La fougère infinie des représentations galoisiennes de type U(3)

Mardi 27 janvier 2009 16:00-17:00 - Chenevier Gaétan - CNRS-Ecole Polytechnique

Résumé : Soient $E$ un corps de nombres, $p$ un nombre premier, $S$ un ensemble fini de premiers de $E$ (contenant ceux divisant $p$), et $G_S$ le groupe de Galois d’une extension algébrique maximale de $E$ non ramifiée hors de $S$. Nous nous intéressons à l’espace analytique $p$-adique $X_d$ paramétrant les représentations (semi-simples) continues de $G_S$ de dimension $d$ et à coefficients $p$-adiques. Un sous-ensemble dénombrable naturel $Z$ de $X_d$ est donné par les représentations dites « géométriques », qui apparaissent (à torsion près) dans la cohomologie étale des variétés projectives lisses sur $E$, et la question s’est posée de comprendre ce lieu. En 1995, Gouvêa-Mazur et Coleman ont démontré que pour $E=Q$, l’ensemble $Z$ est Zariski-dense dans certaines composantes connexes de $X_2$ (qui sont des boules ouvertes de dimension $3$).
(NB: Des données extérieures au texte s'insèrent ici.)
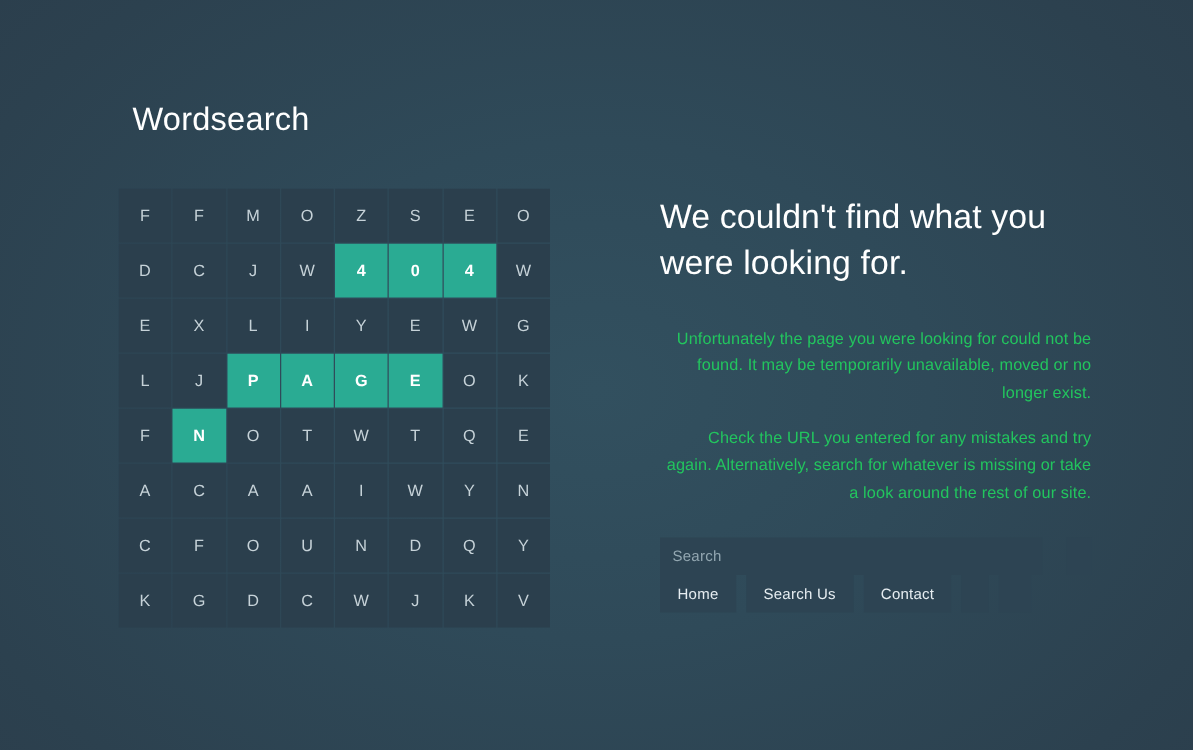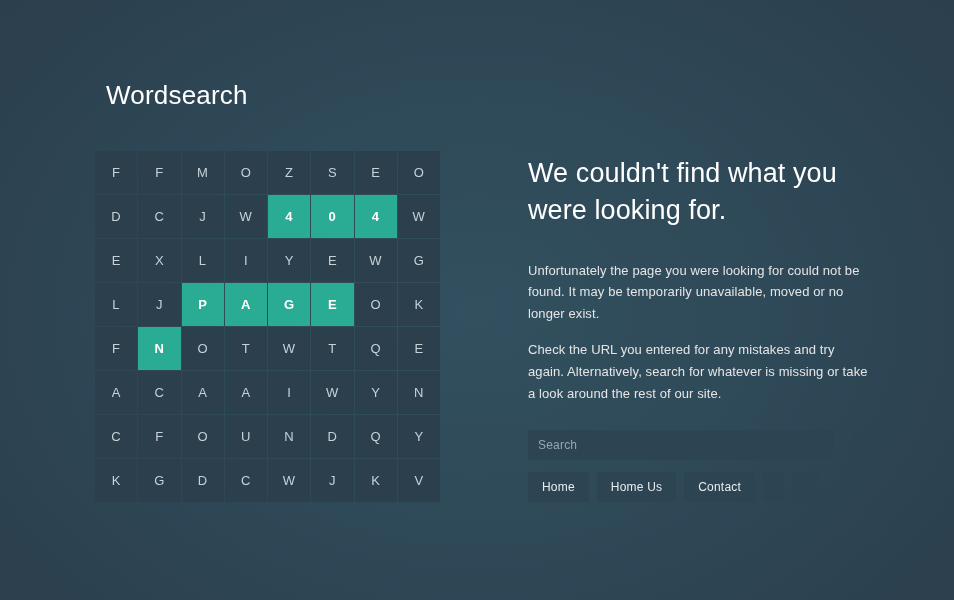--- a/index.html
+++ b/index.html
@@ -86,8 +86,9 @@
     margin-top: 30px;
     font-size: 13px;
     line-height: 1.68;
-    color: #e5e5e5;
+    color: #22c55e;
     letter-spacing: 0.1px;
+    text-align: right;
   }
   .body-copy p + p { margin-top: 14px; }
 

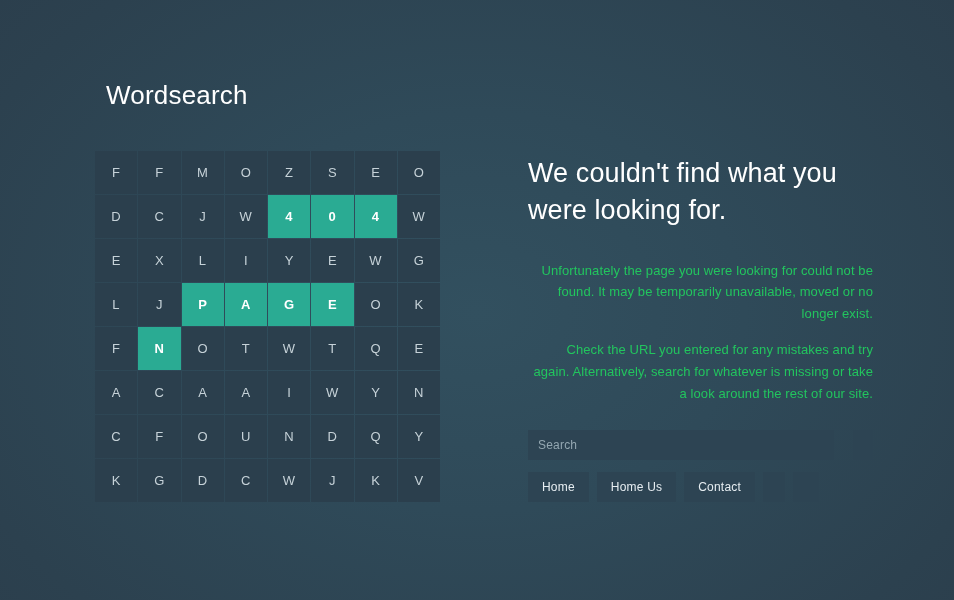--- a/index.html
+++ b/index.html
@@ -125,7 +125,7 @@
 
   
   .nav-row {
-    margin-top: 12px;
+    margin-top: 0;
     display: flex;
     align-items: flex-start;
     gap: 8px;

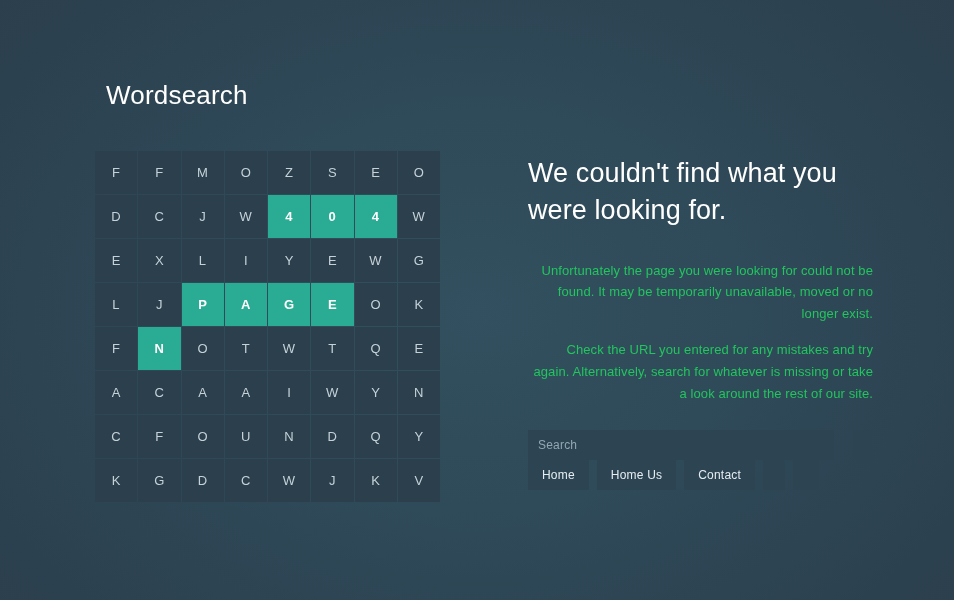--- a/index.html
+++ b/index.html
@@ -247,7 +247,7 @@
 
     <div class="nav-row" id="nav-row">
         <button class="nav-btn">Home</button>
-        <button class="nav-btn">Home Us</button>
+        <button class="nav-btn">Search Us</button>
         <button class="nav-btn">Contact</button>
         <button class="nav-icon-box"></button>
         <button class="nav-icon-box wide"></button>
Nous nous intéressons au cas de la dimension supérieure, notamment la contribution de la partie $Z_u$ de $Z$ provenant des variétés de Shimura associées aux groupes unitaires sur $Q$. Nous supposons pour cela que $E$ est un corps quadratique imaginaire (dans lequel $p$ est décomposé) et que toutes les représentations en jeu satisfont de plus une condition d’auto-dualité.
Dans cet exposé, je démontrerai que $Z_u$ est Zariski-dense dans certaines composantes de $X_3$ (qui sont des boules ouvertes de dimension $6$).